**"Let me say clearly that I don’t appreciate the whole “Don’t sweat it” presentation. I get that fairly often even though that is not my meaning and I do not present it in that way. I am in no way trying to minimize suffering to force my beliefs to work.
That being said, mankind endures certain hardships in order to fulfill a purpose. We have root canals and surgeries. We risk injury and our very lives sometimes just for entertainment, or sometimes for discovery."**
The “don’t sweat it” bit is directed at the POV’s logical position, not at you personally.
Those are the 3 possibilities that logically follow, that’s all.
If I’m missing another possibility aside from “I don’t know how it all works,” I’d be interested to hear it. That’s my point.
The fact that suffering can be instructive is already covered by one of the 3 and shown to be either: indifferent (“don’t sweat it, you’re going to heaven”) meaningless (“you’ll learn from this…even though you’re dead now”), or callous (“others will learn and grow by your suffering”).
It’s an attempt to explore the logical implications, that’s all.
You don’t know, fine. It’s an attack on the callousness and heartless cruelty of the logical implications of the position, not on you personally.
And by the way, my friend had both his mother and father die in his arms.

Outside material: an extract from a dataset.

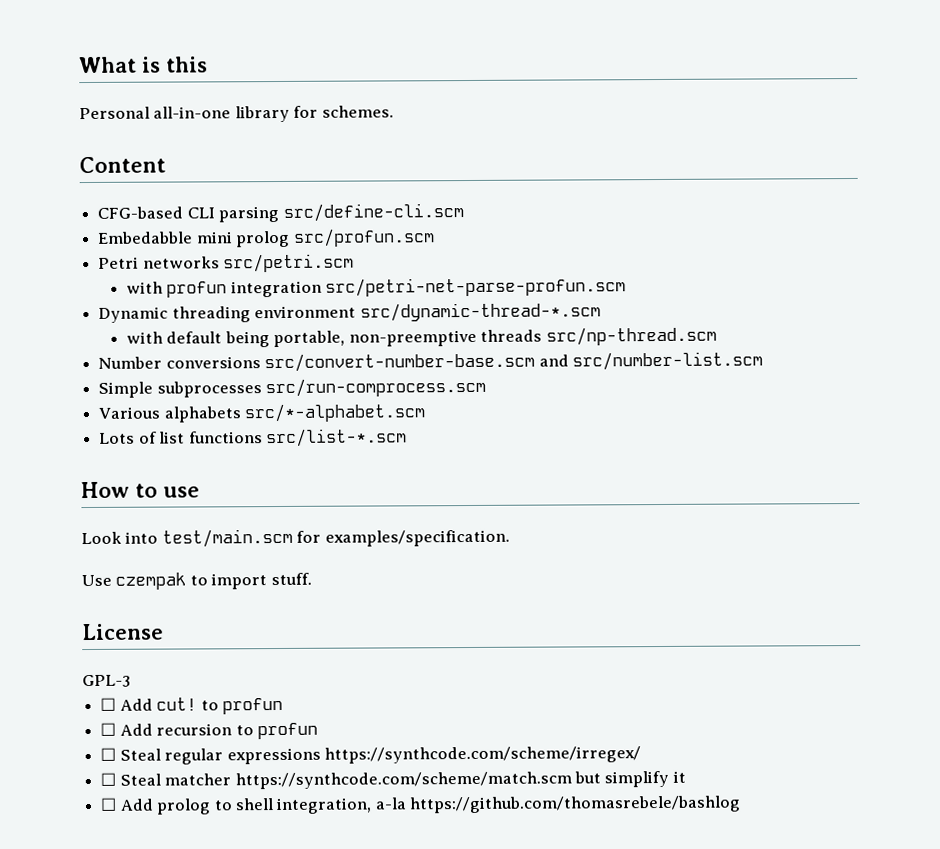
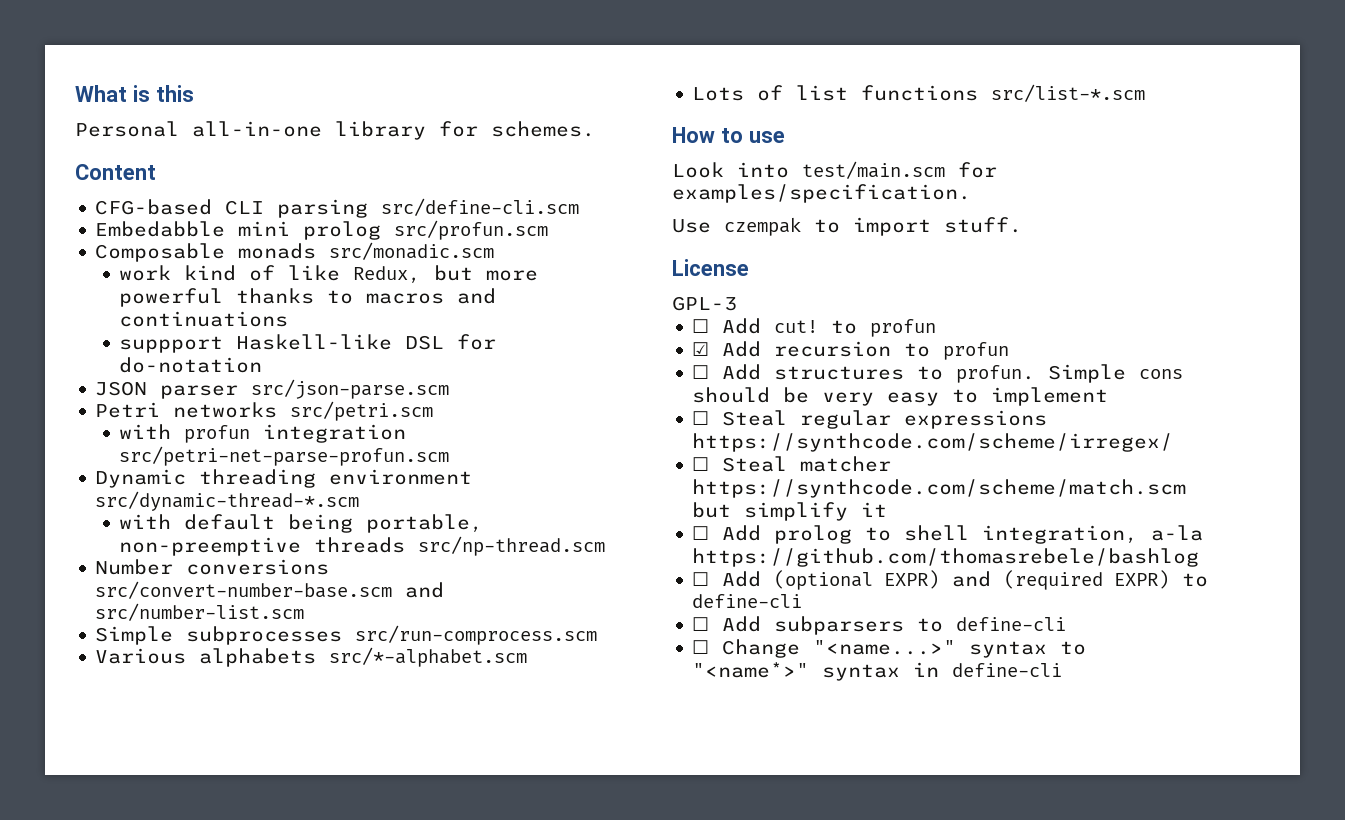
(435, 237) none -> [95,242,495,262] [119,265,539,284] [119,288,497,307] [119,311,289,327] [119,334,497,353] [119,357,263,373] [95,379,450,399] // Composable monads src/monadic.scm // work kind of like Redux, but more powerful thanks to macros and continuations // suppport Haskell-like DSL for do-notation // JSON parser src/json-parse.scm
[100,722,117,736] ☐ -> [692,342,710,356] ☑
(318, 731) none -> [692,364,1184,383] [692,387,1109,406] // ☐ Add structures to profun. Simple cons should be very easy to implement
(742, 804) none -> [692,570,1209,590] [692,594,803,608] [692,616,1067,635] [692,639,1087,658] [692,662,1063,681] // ☐ Add (optional EXPR) and (required EXPR) to define-cli // ☐ Add subparsers to define-cli // ☐ Change "<name...>" syntax to "<name*>" syntax in define-cli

One suffered while dying and one did not. He didn’t learn anything more from the suffering death than he did from the non-suffering death.

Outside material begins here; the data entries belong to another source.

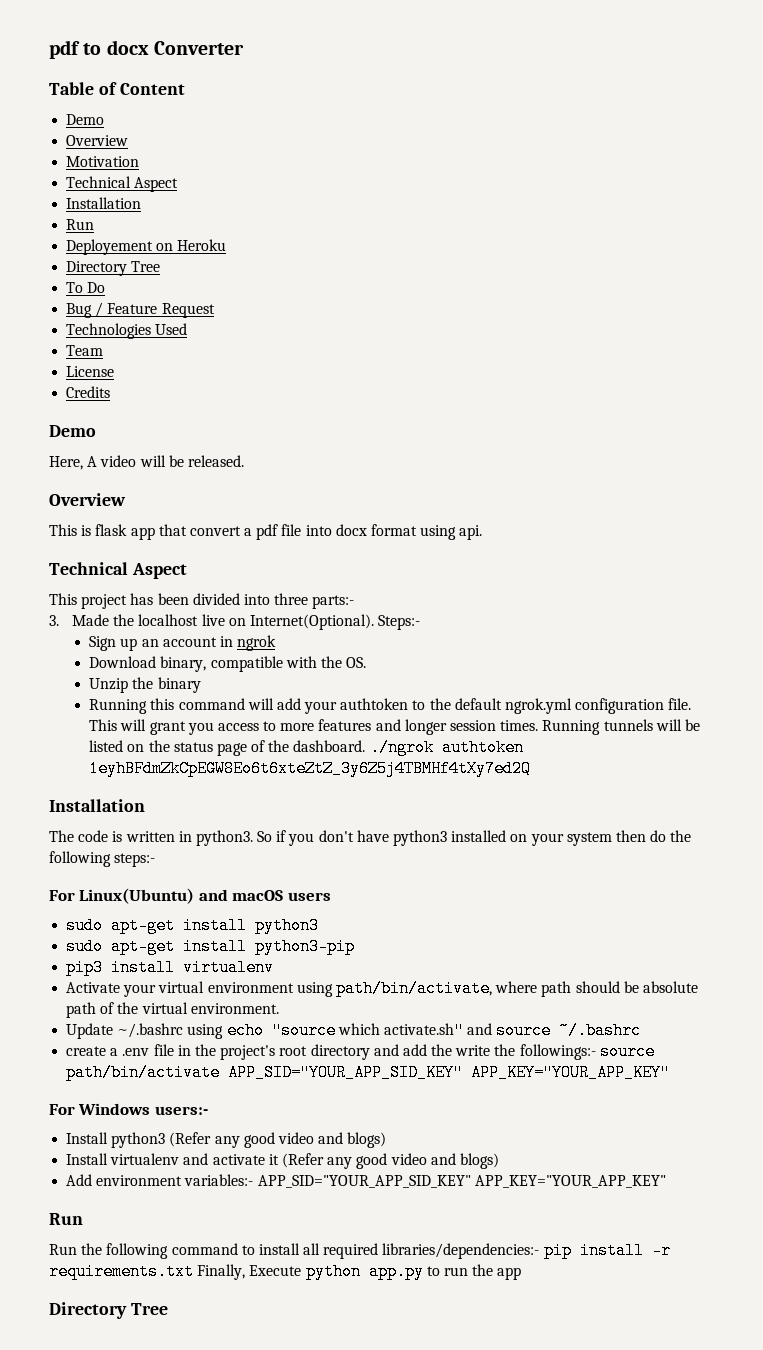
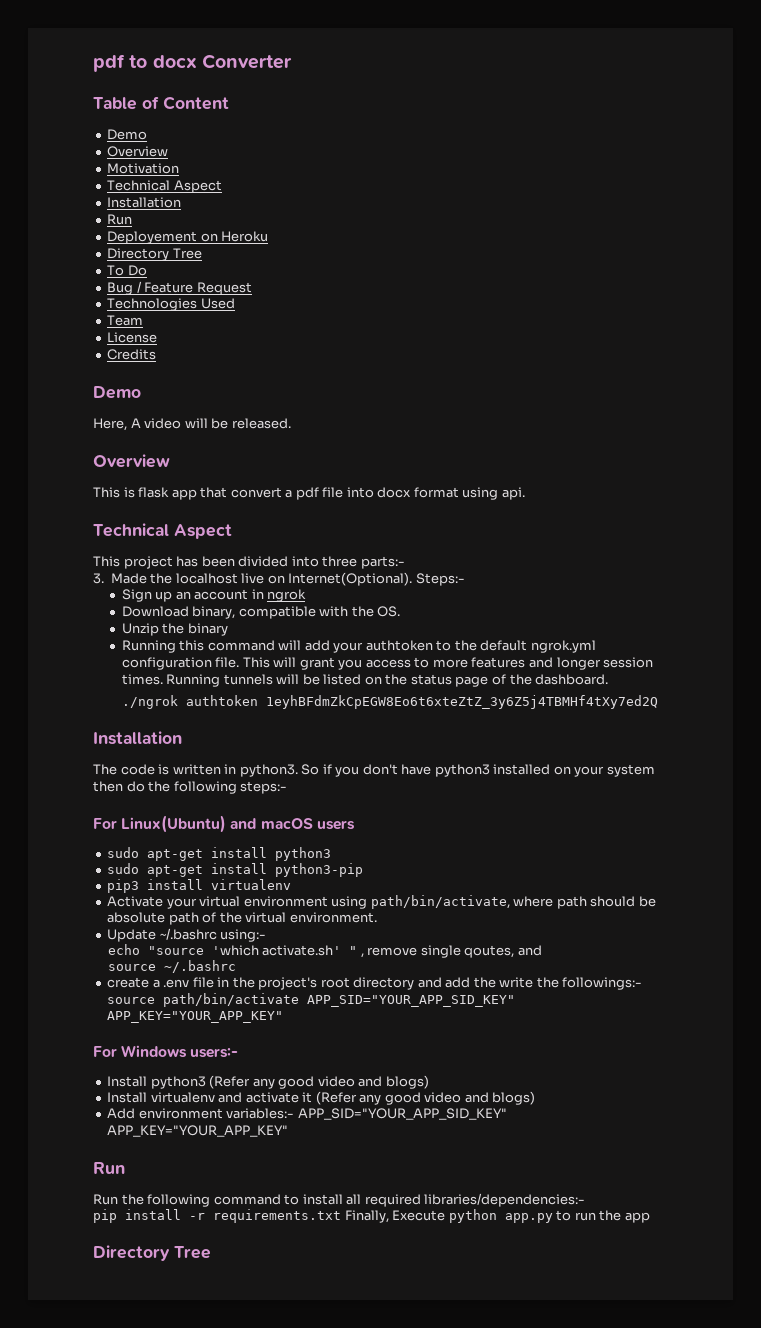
(366, 746) none -> (609, 679) //
[187,1024,224,1039] using -> [220,929,267,942] using:- //
[337,1022,493,1039] which activate.sh" and -> [211,945,542,958] 'which activate.sh' " , remove single qoutes, and //
(540, 1251) none -> (586, 1200) //

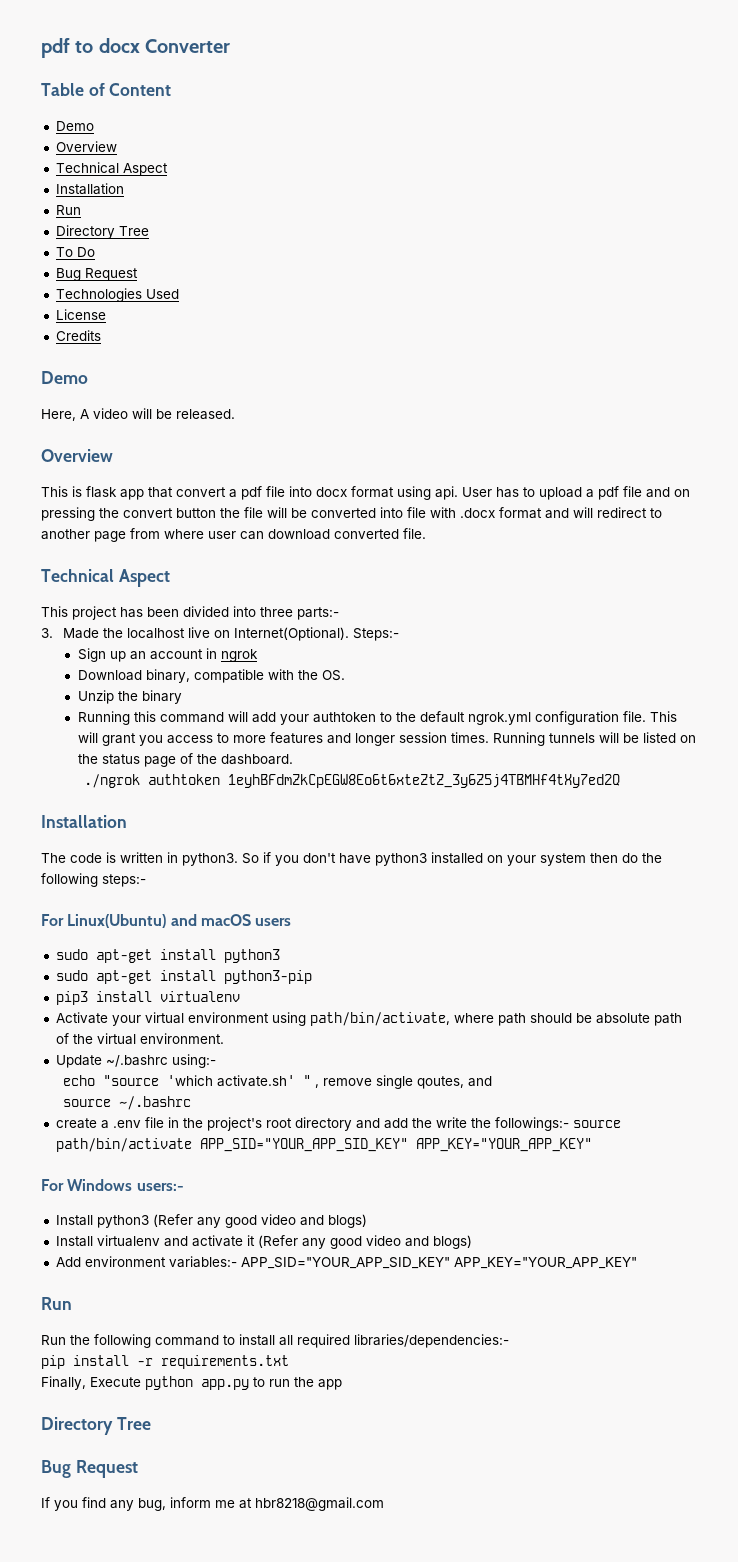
[107,163,180,174] // Motivation -> (117, 146) none
[107,231,269,244] // Deployement on Heroku -> (81, 210) none
[136,281,194,293] / Feature -> (81, 274) none
[107,315,144,326] // Team -> (179, 294) none
(525, 493) none -> [462,486,690,500] [41,507,662,521] [41,528,426,542] User has to upload a pdf file and on pressing the convert button the file will be converted into file with .docx format and will redirect to another page from where user can download converted file.
(341, 1216) none -> (289, 1362) //
(211, 1252) none -> [41,1460,138,1478] [41,1497,384,1511] // Bug Request // If you find any bug, inform me at hbr8218@gmail.com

Which leaves the other possibilities or, of course, the old “it’s all a mystery.”
If we dismiss the insistence on a benign universe, the logic seems to dictate a not-so-nice set of realities when it comes to suffering while dying.
It’s possible that that’s just what it is, no meaning whatsoever. Not a meaning that we can’t understand yet, but simply no meaning at all in fact. That could be.